Change detection data
.....

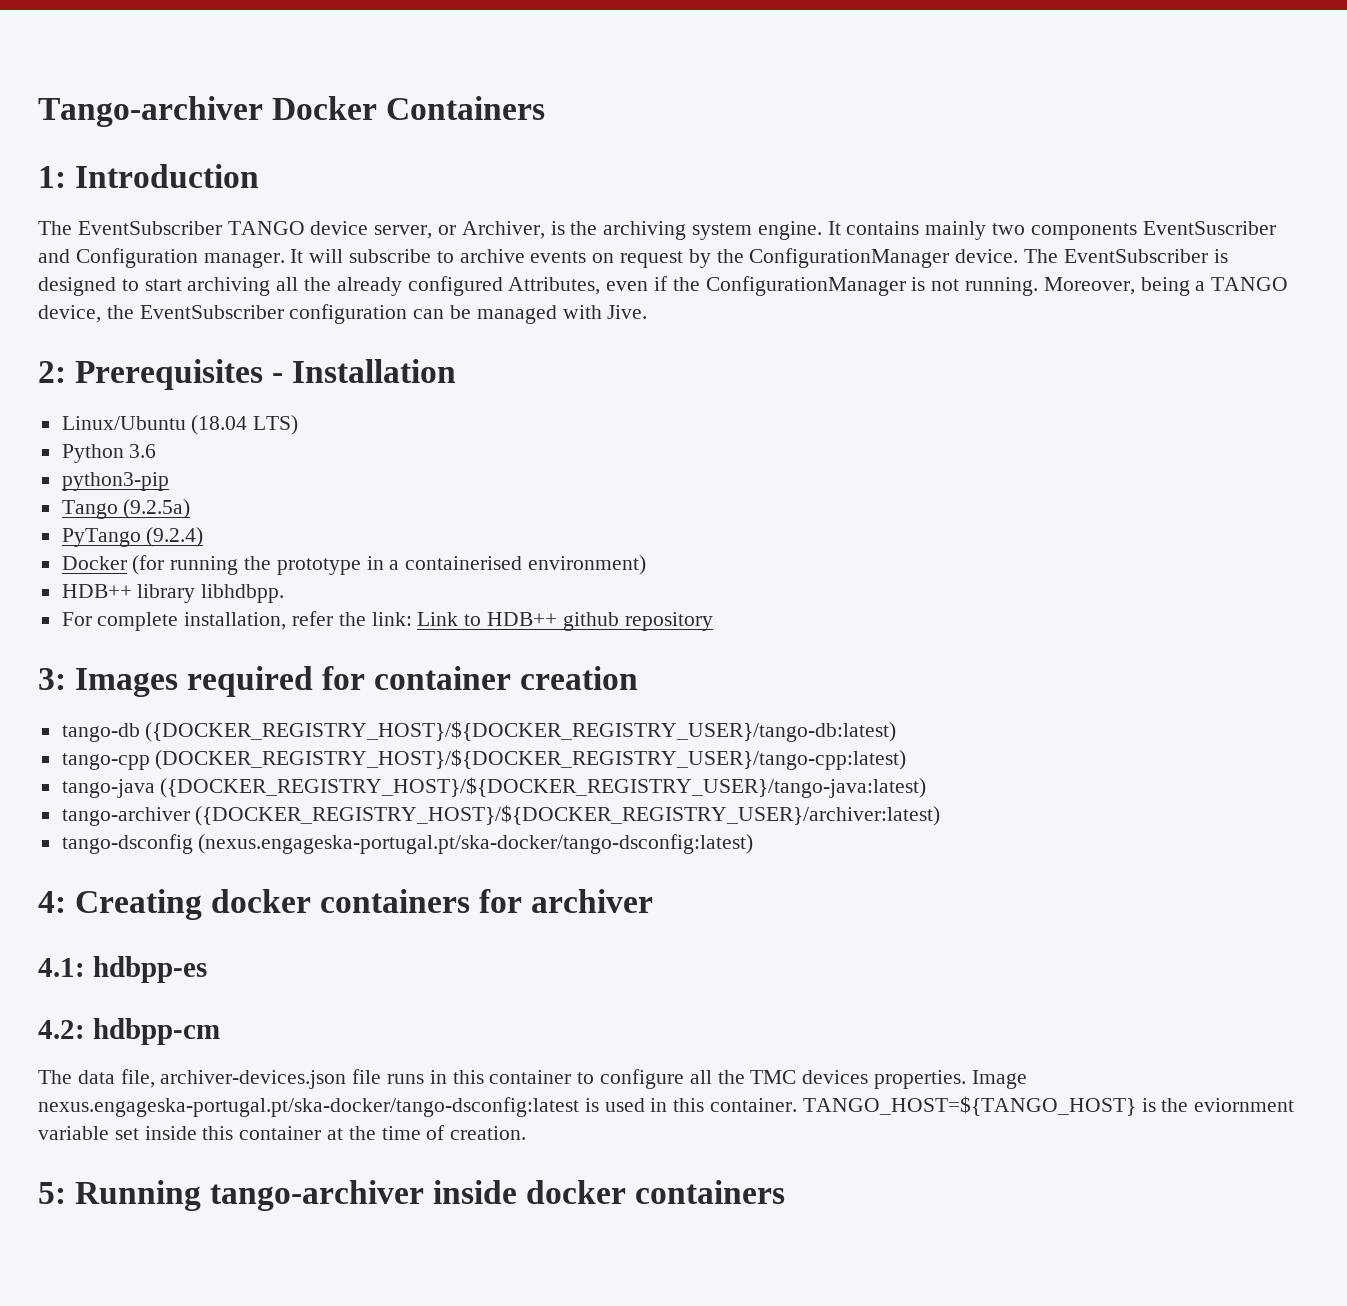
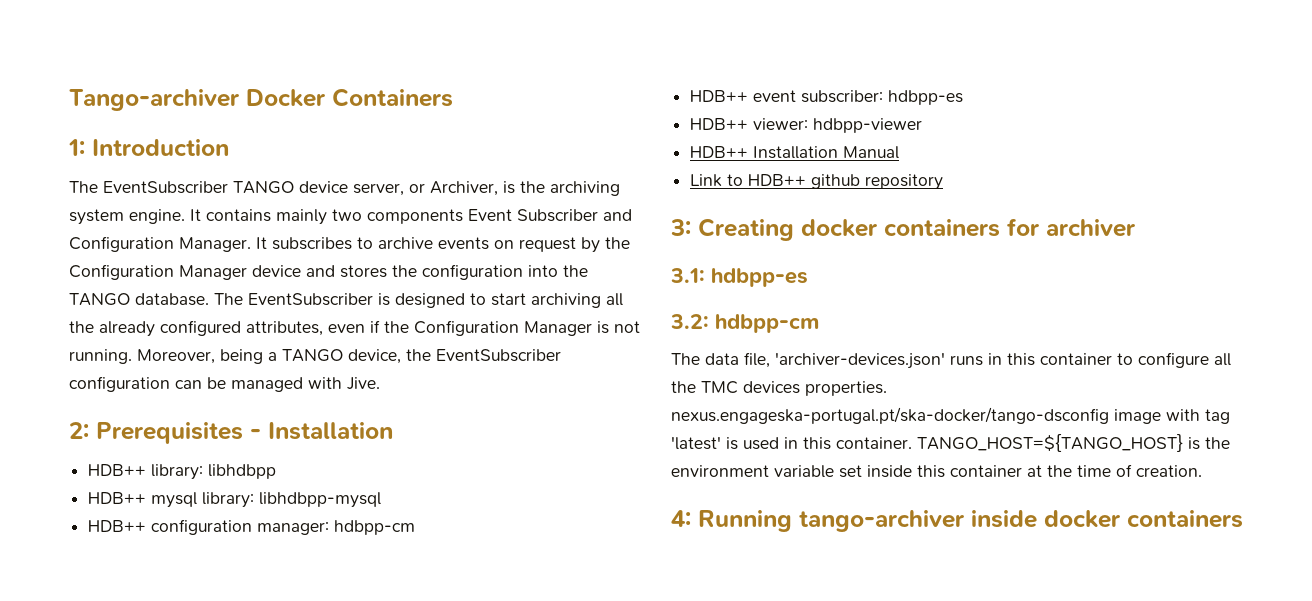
[1142,221,1276,235] [38,248,432,268] EventSuscriber and Configuration manager. It will subscribe -> [468,209,632,222] [69,236,352,252] Event Subscriber and Configuration Manager. It subscribes
[749,248,1019,268] ConfigurationManager device. -> [69,264,588,280] [69,293,209,306] Configuration Manager device and stores the configuration into the TANGO database.
[508,277,601,295] Attributes, -> [246,321,323,336] attributes,
[705,276,906,296] ConfigurationManager -> [414,320,592,336] Configuration Manager
[61,415,299,435] [61,444,157,463] [61,472,169,491] [61,499,191,519] [61,527,204,547] [61,555,647,575] [61,584,285,603] [61,611,412,631] Linux/Ubuntu (18.04 LTS) // Python 3.6 // python3-pip // Tango (9.2.5a) // PyTango (9.2.4) // Docker (for running the prototype in a containerised environment) // HDB++ library libhdbpp. // For complete installation, refer the link: -> [88,464,277,480] [88,492,382,508] [88,519,416,535] [690,90,964,105] [690,118,923,133] [690,146,900,159] HDB++ library: libhdbpp // HDB++ mysql library: libhdbpp-mysql // HDB++ configuration manager: hdbpp-cm // HDB++ event subscriber: hdbpp-es // HDB++ viewer: hdbpp-viewer // HDB++ Installation Manual //
[75,666,639,697] [61,721,897,742] [61,749,907,770] [61,777,927,798] [61,805,941,826] [61,834,754,854] [38,891,66,913] Images required for container creation // tango-db ({DOCKER_REGISTRY_HOST}/${DOCKER_REGISTRY_USER}/tango-db:latest) // tango-cpp (DOCKER_REGISTRY_HOST}/${DOCKER_REGISTRY_USER}/tango-cpp:latest) // tango-java ({DOCKER_REGISTRY_HOST}/${DOCKER_REGISTRY_USER}/tango-java:latest) // tango-archiver ({DOCKER_REGISTRY_HOST}/${DOCKER_REGISTRY_USER}/archiver:latest) // tango-dsconfig (nexus.engageska-portugal.pt/ska-docker/tango-dsconfig:latest) // 4: -> (691, 227) none
[38,956,207,983] [38,1020,85,1039] 4.1: hdbpp-es // 4.2: -> [670,268,808,287] [670,314,709,329] 3.1: hdbpp-es // 3.2:
[160,1069,382,1089] archiver-devices.json file -> [775,352,945,369] 'archiver-devices.json'
[971,1070,1027,1089] [38,1097,579,1117] Image nexus.engageska-portugal.pt/ska-docker/tango-dsconfig:latest -> [671,407,1230,424] [671,436,721,450] nexus.engageska-portugal.pt/ska-docker/tango-dsconfig image with tag 'latest'
[1194,1098,1295,1112] eviornment -> [671,465,769,477] environment
[38,1182,66,1204] 5: -> [671,510,691,527] 4:

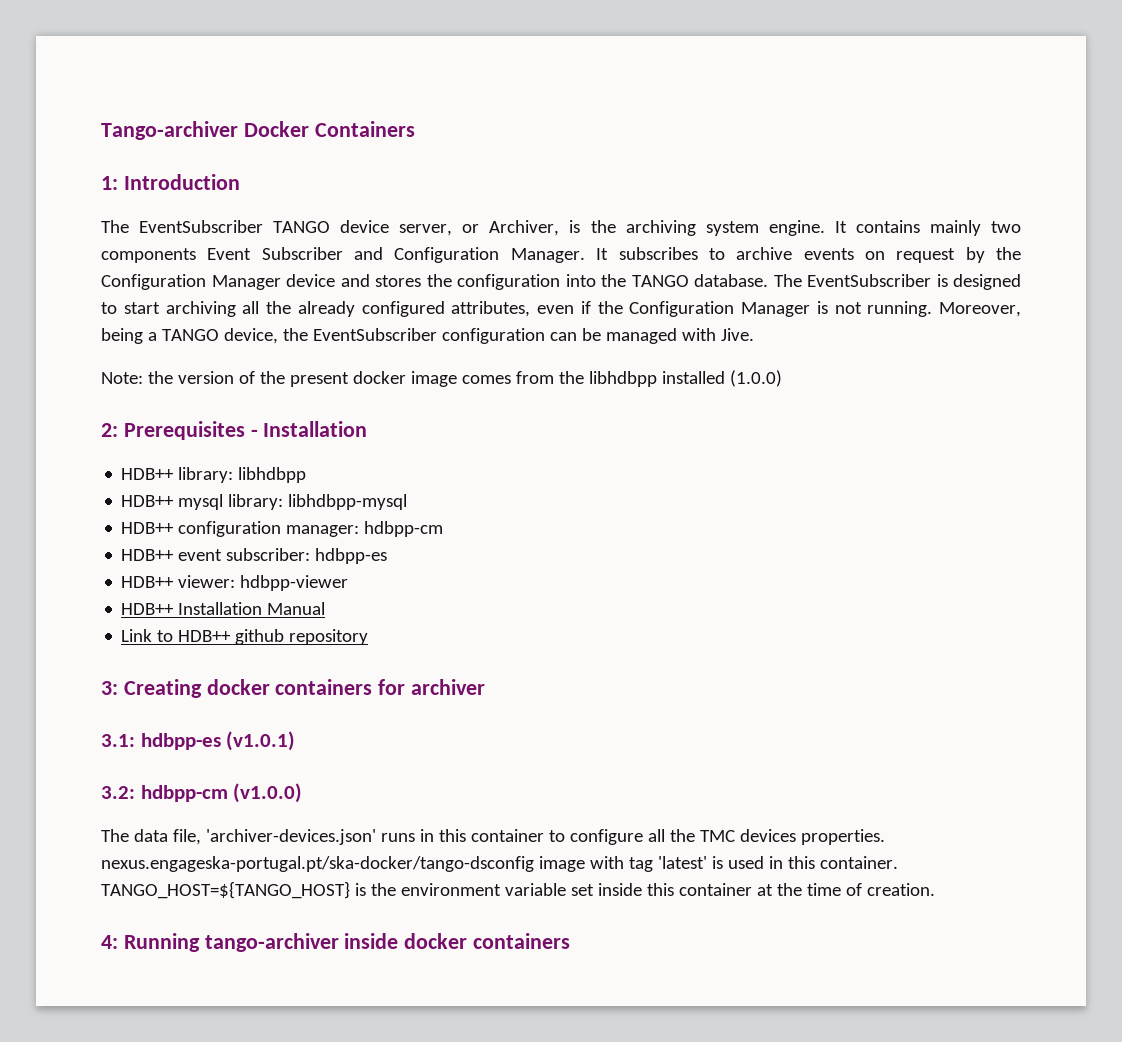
(380, 383) none -> [101,370,782,387] // Note: the version of the present docker image comes from the libhdbpp installed (1.0.0)
(808, 277) none -> [226,731,296,751] (v1.0.1)
(819, 323) none -> [233,783,303,803] (v1.0.0)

.....

WORK ORDER: Apart from the pictures, all of the data should be repeated exactly.

OUTPUT FOR THIS EXERCISE:
[1142,221,1276,235] [38,248,432,268] EventSuscriber and Configuration manager. It will subscribe -> [468,209,632,222] [69,236,352,252] Event Subscriber and Configuration Manager. It subscribes
[749,248,1019,268] ConfigurationManager device. -> [69,264,588,280] [69,293,209,306] Configuration Manager device and stores the configuration into the TANGO database.
[508,277,601,295] Attributes, -> [246,321,323,336] attributes,
[705,276,906,296] ConfigurationManager -> [414,320,592,336] Configuration Manager
[61,415,299,435] [61,444,157,463] [61,472,169,491] [61,499,191,519] [61,527,204,547] [61,555,647,575] [61,584,285,603] [61,611,412,631] Linux/Ubuntu (18.04 LTS) // Python 3.6 // python3-pip // Tango (9.2.5a) // PyTango (9.2.4) // Docker (for running the prototype in a containerised environment) // HDB++ library libhdbpp. // For complete installation, refer the link: -> [88,464,277,480] [88,492,382,508] [88,519,416,535] [690,90,964,105] [690,118,923,133] [690,146,900,159] HDB++ library: libhdbpp // HDB++ mysql library: libhdbpp-mysql // HDB++ configuration manager: hdbpp-cm // HDB++ event subscriber: hdbpp-es // HDB++ viewer: hdbpp-viewer // HDB++ Installation Manual //
[75,666,639,697] [61,721,897,742] [61,749,907,770] [61,777,927,798] [61,805,941,826] [61,834,754,854] [38,891,66,913] Images required for container creation // tango-db ({DOCKER_REGISTRY_HOST}/${DOCKER_REGISTRY_USER}/tango-db:latest) // tango-cpp (DOCKER_REGISTRY_HOST}/${DOCKER_REGISTRY_USER}/tango-cpp:latest) // tango-java ({DOCKER_REGISTRY_HOST}/${DOCKER_REGISTRY_USER}/tango-java:latest) // tango-archiver ({DOCKER_REGISTRY_HOST}/${DOCKER_REGISTRY_USER}/archiver:latest) // tango-dsconfig (nexus.engageska-portugal.pt/ska-docker/tango-dsconfig:latest) // 4: -> (691, 227) none
[38,956,207,983] [38,1020,85,1039] 4.1: hdbpp-es // 4.2: -> [670,268,808,287] [670,314,709,329] 3.1: hdbpp-es // 3.2:
[160,1069,382,1089] archiver-devices.json file -> [775,352,945,369] 'archiver-devices.json'
[971,1070,1027,1089] [38,1097,579,1117] Image nexus.engageska-portugal.pt/ska-docker/tango-dsconfig:latest -> [671,407,1230,424] [671,436,721,450] nexus.engageska-portugal.pt/ska-docker/tango-dsconfig image with tag 'latest'
[1194,1098,1295,1112] eviornment -> [671,465,769,477] environment
[38,1182,66,1204] 5: -> [671,510,691,527] 4:

(380, 383) none -> [101,370,782,387] // Note: the version of the present docker image comes from the libhdbpp installed (1.0.0)
(808, 277) none -> [226,731,296,751] (v1.0.1)
(819, 323) none -> [233,783,303,803] (v1.0.0)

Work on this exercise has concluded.